828. Influence of highlands upon precipitation.—Now, considering the extent of water surface on the polar side of the south-east trade-wind belt, we see no reason why, on these parallels, the engirdling air of that great watery zone of the south should not, entirely around the earth, be as heavily charged with vapour as was that which dropped this flood upon the Patagonian hills. If those mountains had not been there, the condensation and the consequent precipitation would probably not have been as great, because the conditions at sea are less apt to produce rain; but the quantity of vapour in the air would have been none the less, which vapour was being borne in the channels of circulation towards the antarctic regions for condensation and the liberation of its latent heat; and we make, as we shall proceed to show, no violent supposition, if, in attempting to explain this activity of circulation south of the equator, we suppose a cloud region, with a combination of conditions in the antarctic circle peculiarly favourable to heavy and almost incessant precipitation. But, before describing these conditions, let us turn aside to inquire how far precipitation in the supposed cloud region of the south may assist in giving force and regularity to the winds of the southern hemisphere.

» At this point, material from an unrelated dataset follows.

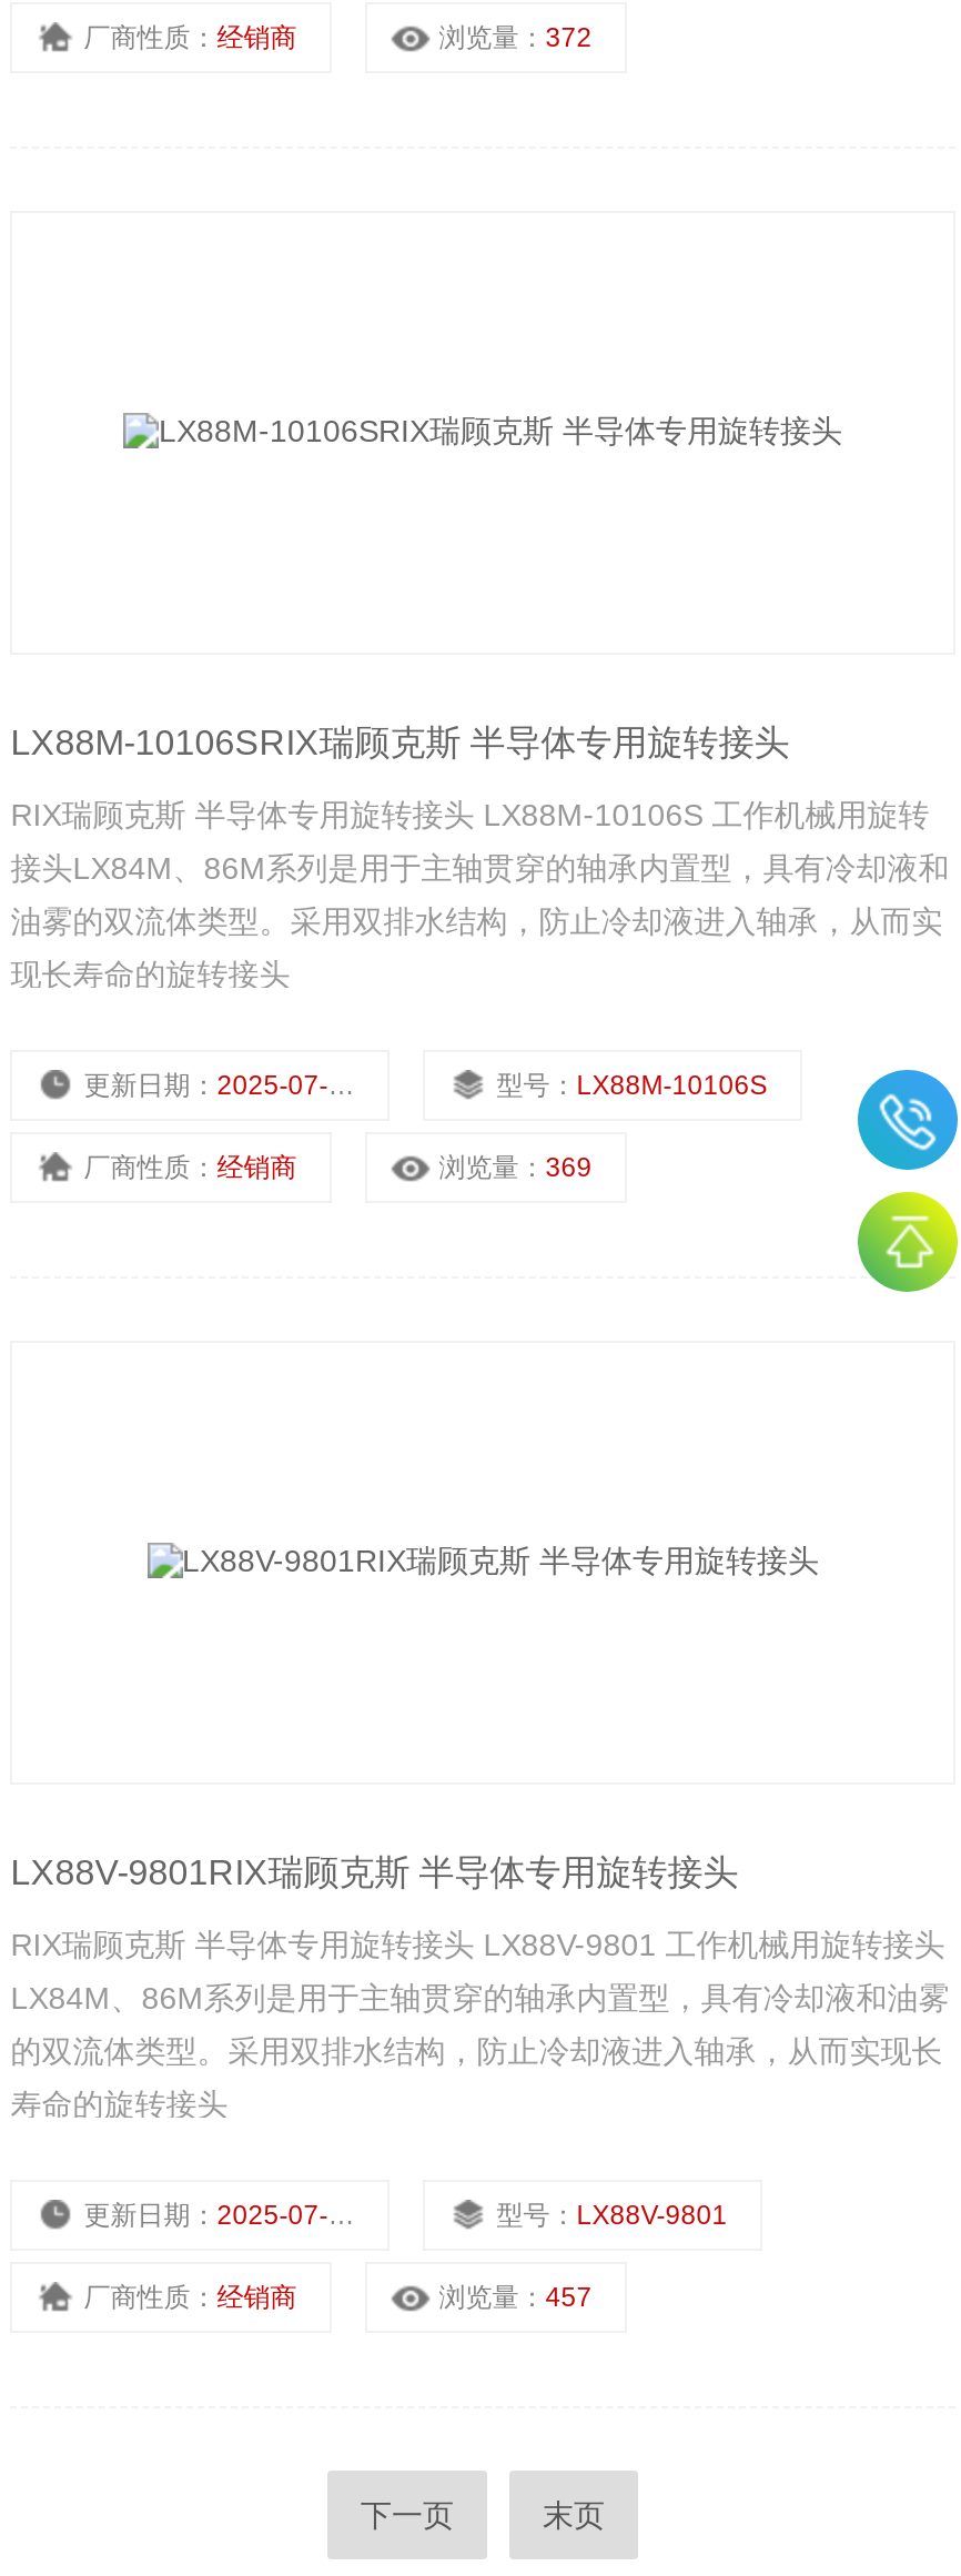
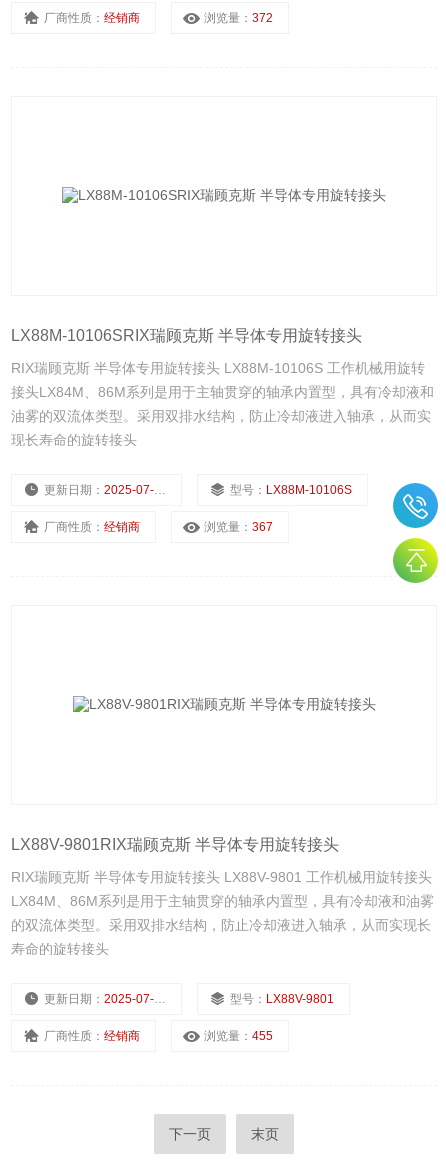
[439,1153,592,1184] 浏览量：369 -> [204,520,273,534] 浏览量：367
[439,2283,592,2314] 浏览量：457 -> [204,1029,273,1043] 浏览量：455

829. The latent heat of vapour.—If we take a measure, as a cubic foot, of ice at zero, and apply heat to it by means of a steady flame that will give off heat at a uniform rate, and in such quantities that just enough heat may be imparted to the ice to raise its temperature 1° a minute, we shall find that at the end of 32 minutes the ice will be at 32°. The ice will now begin to melt; but it and its water, the heat being continued, will remain at 32° for 140 minutes, when all the ice will have become water at 32°[4]. This 140° of heat, which is enough to raise the temperature of 140 cubic feet of ice one degree from any point below 32°, has been rendered latent in the process of liquefaction. Freeze this water again, and this latent heat will become sensible heat, for heat no more than ponderable matter can be annihilated. But if, after the cubic foot of ice has been converted into water at 32°, we continue the uniform supply of heat as before and at the same rate, the water will, at the expiration of 180 minutes more, reach the temperature of 212°—the boiling-point—and at this temperature it will remain for 1030 minutes, notwithstanding the continuous supply of heat during the interval. At the expiration of this 1030 minutes of boiling heat, the last drop of water will have been converted into steam; but the temperature of the steam will be, that only of the boiling water; thus, in the evaporation of every measure of water, heat enough is rendered latent during the process to raise the temperature of 1030 such measures one degree. If this vapour be now condensed, this latent heat will be set free and become sensible heat again. Hence we perceive that every rain-drop that falls from the sky has, in its process of condensation, evolving heat enough to raise one degree the temperature of 1030 rain-drops. But if instead of the liquid state, as rain, it come down in the solid state, as hail or snow, then the heat of fluidity, amounting to enough to raise the temperature of 140 additional drops one degree, is also set free.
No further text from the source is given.